The Blue Mountains and Southern Highlands Basalt Forests are a sclerophyll temperate forest community that stretch from the northern fringes of the Blue Mountains to the Southern Highlands. Featuring both wet and dry sclerophyll forests, as well as small rainforest pockets, the community features tall (30m+) and open eucalypt forests and woodlands that lie on igneous rock (Blue Mountains Basalts).

Geography

Part of the Eastern Australian temperate forests, the region is found on extremely fertile soils, between 750 m and 1050 m in elevation, in areas with annual rainfall of 950 to 1350 mm, mostly within in the Blue Mountains and Southern Highlands region, but it is also spread into Wolgan, Morton National Park, Meryla State Forest, Wollemi, and the basalt tops of Mount Irvine, Mount Wilson, Mount Tomah, Mount Banks and Mount Hay, with probable disjunct outliers north towards Mount Cameron and Mount Monundilla. Between 30 and 50% of the vegetation's original occurrence is estimated to remain.

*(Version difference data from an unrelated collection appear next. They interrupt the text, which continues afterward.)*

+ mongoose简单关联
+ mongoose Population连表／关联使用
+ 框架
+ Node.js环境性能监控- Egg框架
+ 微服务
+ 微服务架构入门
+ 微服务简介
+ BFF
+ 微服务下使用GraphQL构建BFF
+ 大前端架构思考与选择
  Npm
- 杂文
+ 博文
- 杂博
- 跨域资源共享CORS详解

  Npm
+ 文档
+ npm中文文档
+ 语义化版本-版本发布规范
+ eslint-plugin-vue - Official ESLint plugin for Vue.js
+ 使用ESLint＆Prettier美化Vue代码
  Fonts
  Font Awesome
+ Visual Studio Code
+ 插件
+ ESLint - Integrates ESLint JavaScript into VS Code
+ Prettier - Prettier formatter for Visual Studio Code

The Wet Sclerophyll Basalt Forests of the Sydney Basin Bioregion, existing as a scattered remnant, also occurs in the ecoregion but in small percentage, such as in areas like the Yengo National Park, the Mount Gibraltar Reserve, Robertson, Moss Vale, Bundanoon and Wingello, which also lie on fertile soils derived from basalts. 

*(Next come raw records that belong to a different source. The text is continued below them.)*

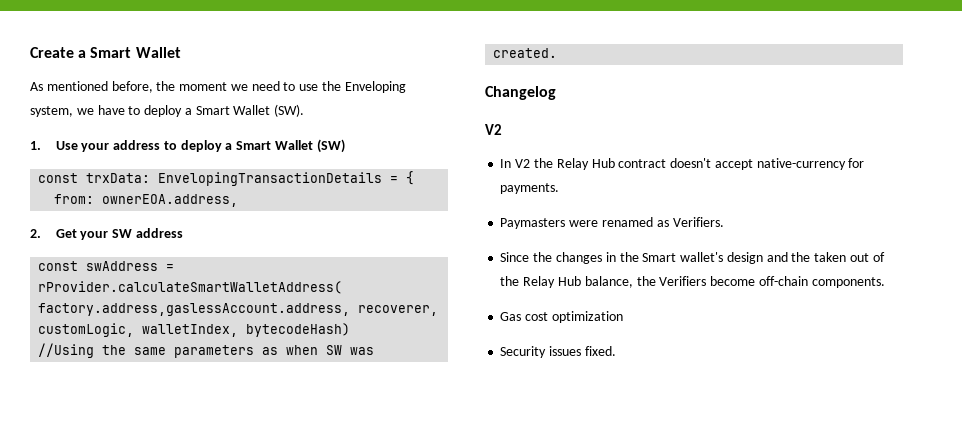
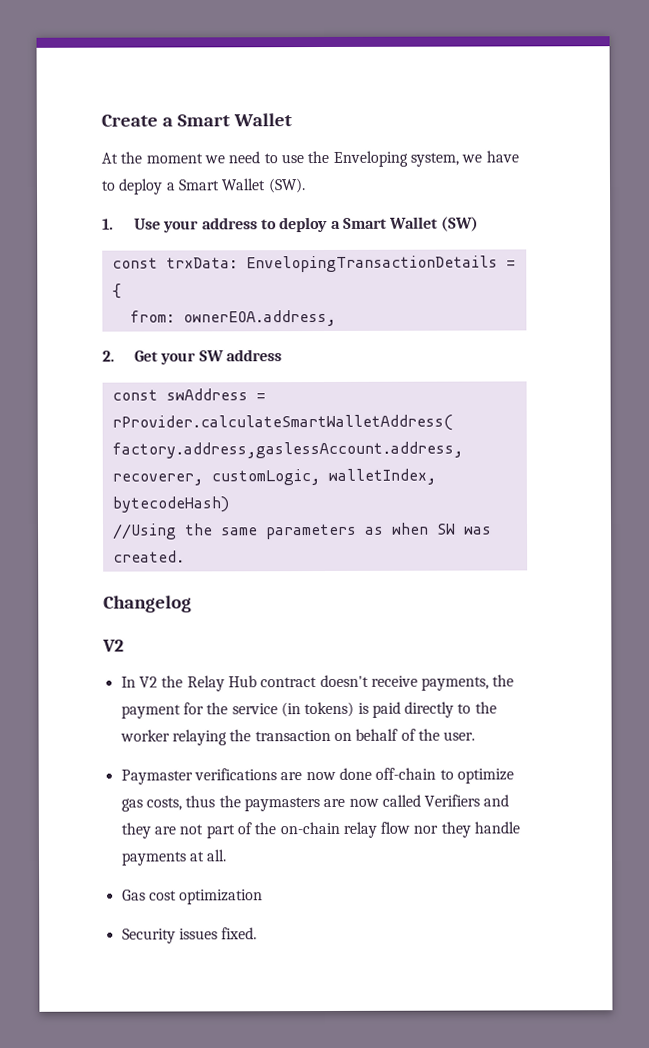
- As mentioned before, the moment we need to use the Enveloping system, we have to deploy a Smart Wallet (SW).
+ At the moment we need to use the Enveloping system, we have to deploy a Smart Wallet (SW).
- In V2 the Relay Hub contract doesn't accept native-currency for payments.
- Paymasters were renamed as Verifiers.
- Since the changes in the Smart wallet's design and the taken out of the Relay Hub balance, the Verifiers become off-chain components.
+ In V2 the Relay Hub contract doesn't receive payments, the payment for the service (in tokens) is paid directly to the worker relaying the transaction on behalf of the user.
+ Paymaster verifications are now done off-chain to optimize gas costs, thus the paymasters are now called Verifiers and they are not part of the on-chain relay flow nor they handle payments at all.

Other small basalt forest patches in the region include Southern Escarpment Wet Sclerophyll Forests, Robertson Basalt Tall Open Forest, Mount Gibraltar Forest, Robertson Basalt Brown Barrel, Montane Basalt Cap Forest, Robertson Basalt Tall Forest, Mount Gibraltar Forest and Moist Basalt Cap Forest. The wet sclerophyll forests only inhabit 6% of the Blue Mountains landscape, and have had once occupied the Oberon area.

Ecology
The canopy mixture is multivariate, but is normally predominated by species such as Eucalyptus fastigata, Eucalyptus blaxlandii, Eucalyptus cypellocarpa and Eucalyptus radiata subsp. radiata. Other locally common trees include Eucalyptus oreades, Acacia melanoxylon and Eucalyptus viminalis, in addition to the irregular rainforest trees such as Syncarpia glomulifera, Doryphora sassafras and Hedycarya angustifolia. A thin to dense layer of shrubs, vines, and various understorey of native grasses, forbs, twiners and ferns exist. 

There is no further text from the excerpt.